Srini Kadamati

Apache Superset from Scratch: Day 2 (Metadata Database)

December 24, 2021

In Day 1, I setup the backend Python depedencies. Now, I'm going to start the metadata database. The next step, as laid out in CONTRIBUTING.MD, is to run:

superset db upgrade

Superset CLI

Before we do that, I want to get more familiar with the Superset CLI. If you recall from the last post, running superset in the command line exposes a number of interesting commands we could run:

Superset CLI

Some interesting commands that stick out:

Where does the code for these CLI commands live? After some searches in the Superset codebase, it's clear they live in the superset/cli.py file. The CLI commands listed above map to function definitions. For example, here's the function definition for superset init:

@superset.command()
@with_appcontext
def init() -> None:
    """Inits the Superset application"""
    appbuilder.add_permissions(update_perms=True)
    security_manager.sync_role_definitions()

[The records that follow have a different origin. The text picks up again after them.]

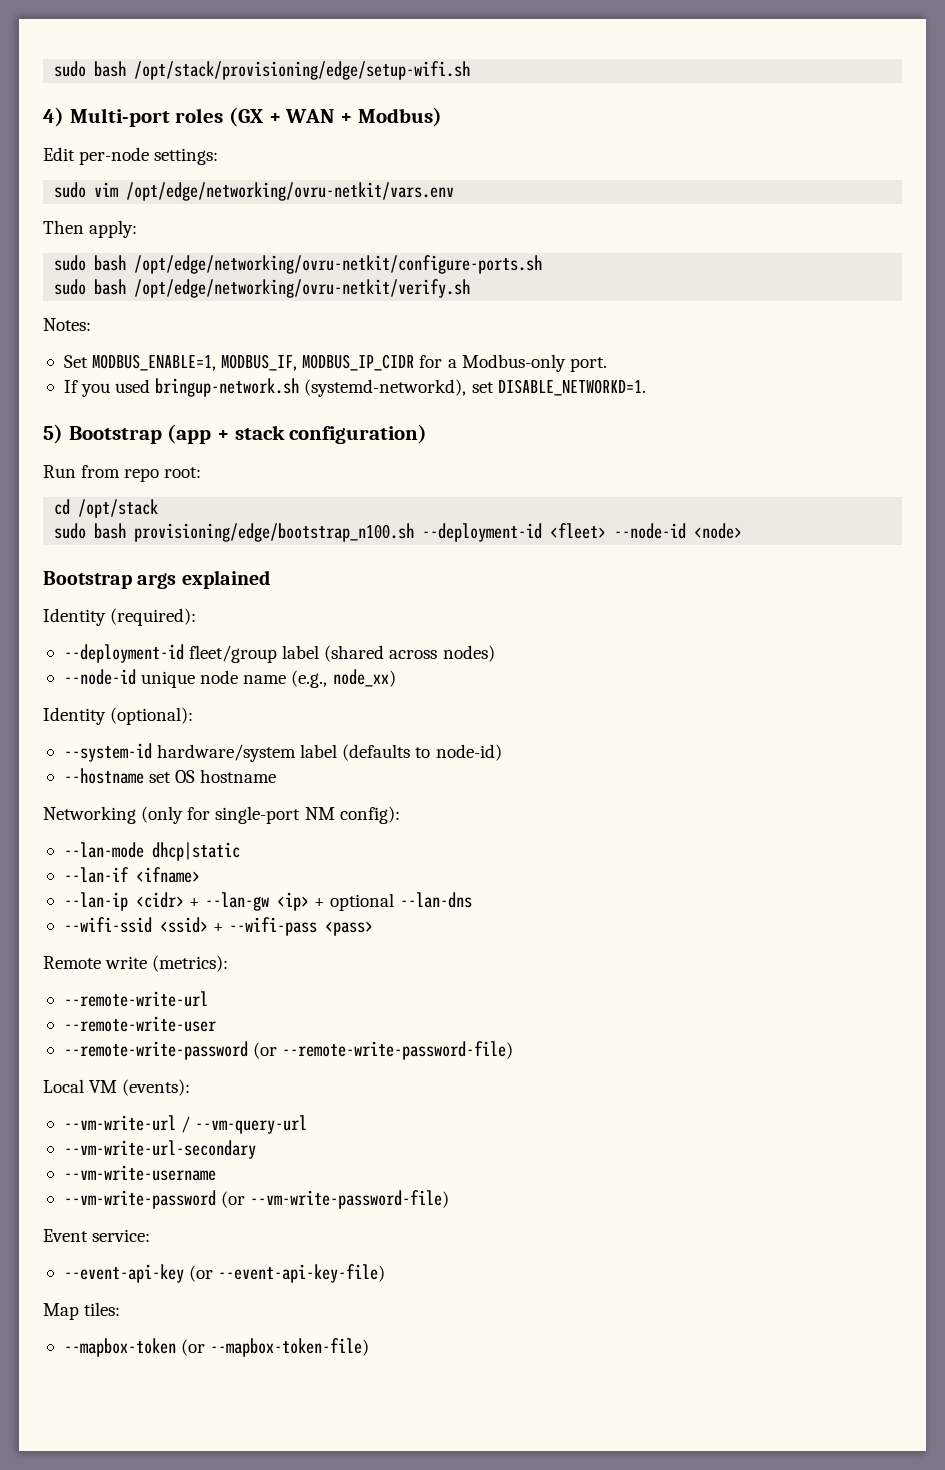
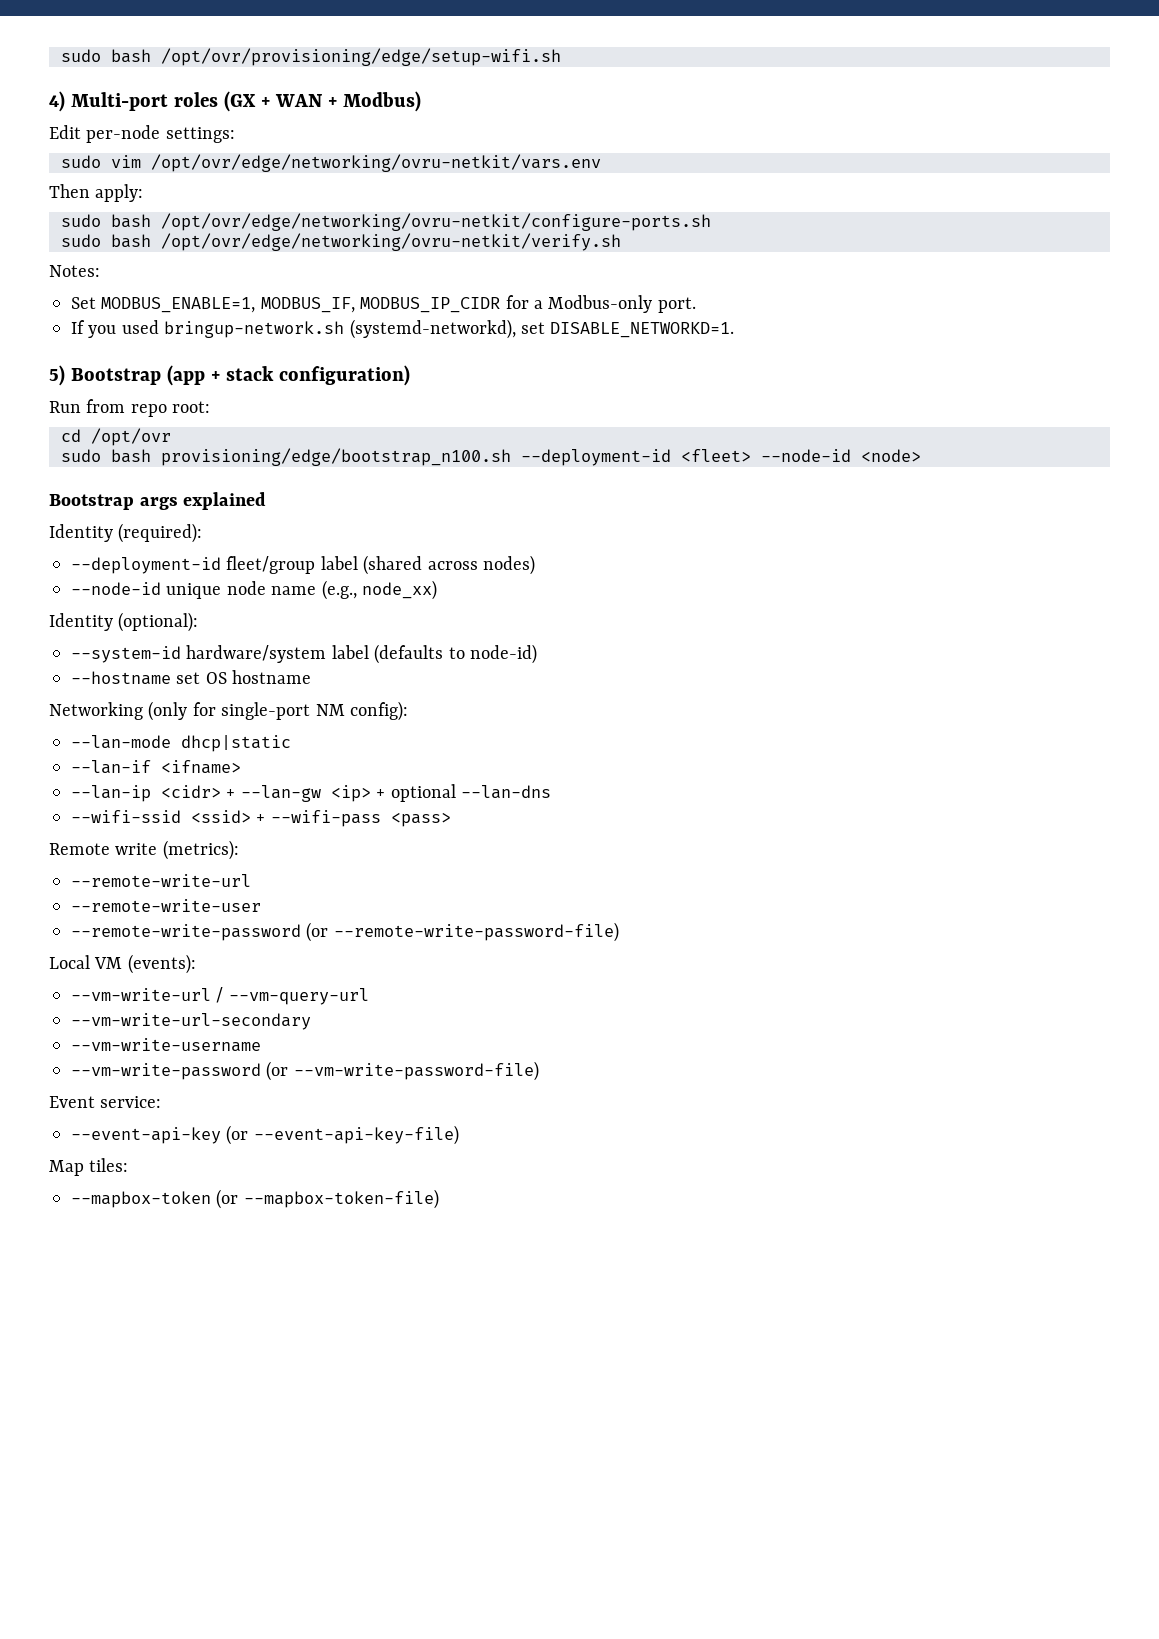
- sudo bash /opt/stack/provisioning/edge/setup-wifi.sh
+ sudo bash /opt/ovr/provisioning/edge/setup-wifi.sh
- sudo vim /opt/edge/networking/ovru-netkit/vars.env
+ sudo vim /opt/ovr/edge/networking/ovru-netkit/vars.env
- sudo bash /opt/edge/networking/ovru-netkit/configure-ports.sh
- sudo bash /opt/edge/networking/ovru-netkit/verify.sh
+ sudo bash /opt/ovr/edge/networking/ovru-netkit/configure-ports.sh
+ sudo bash /opt/ovr/edge/networking/ovru-netkit/verify.sh
- cd /opt/stack
+ cd /opt/ovr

It looks like there's no function declaration that maps to the superset db CLI command, but instead the db namespace is imported from another file:

from superset.extensions import celery_app, db

If we jump to superset/extensions.py, we then see:

db = SQLA()

SQLA() sounds like SQLAlchemy, where is it defined or imported?

from flask_appbuilder import AppBuilder, SQLA

Neat! I know that Superset is built on top of Flask App Builder (or FAB for short), so this must be one of the important touchpoints. We'll avoid continuing down the rabbit hole for now, and dive deeper into FAB another day.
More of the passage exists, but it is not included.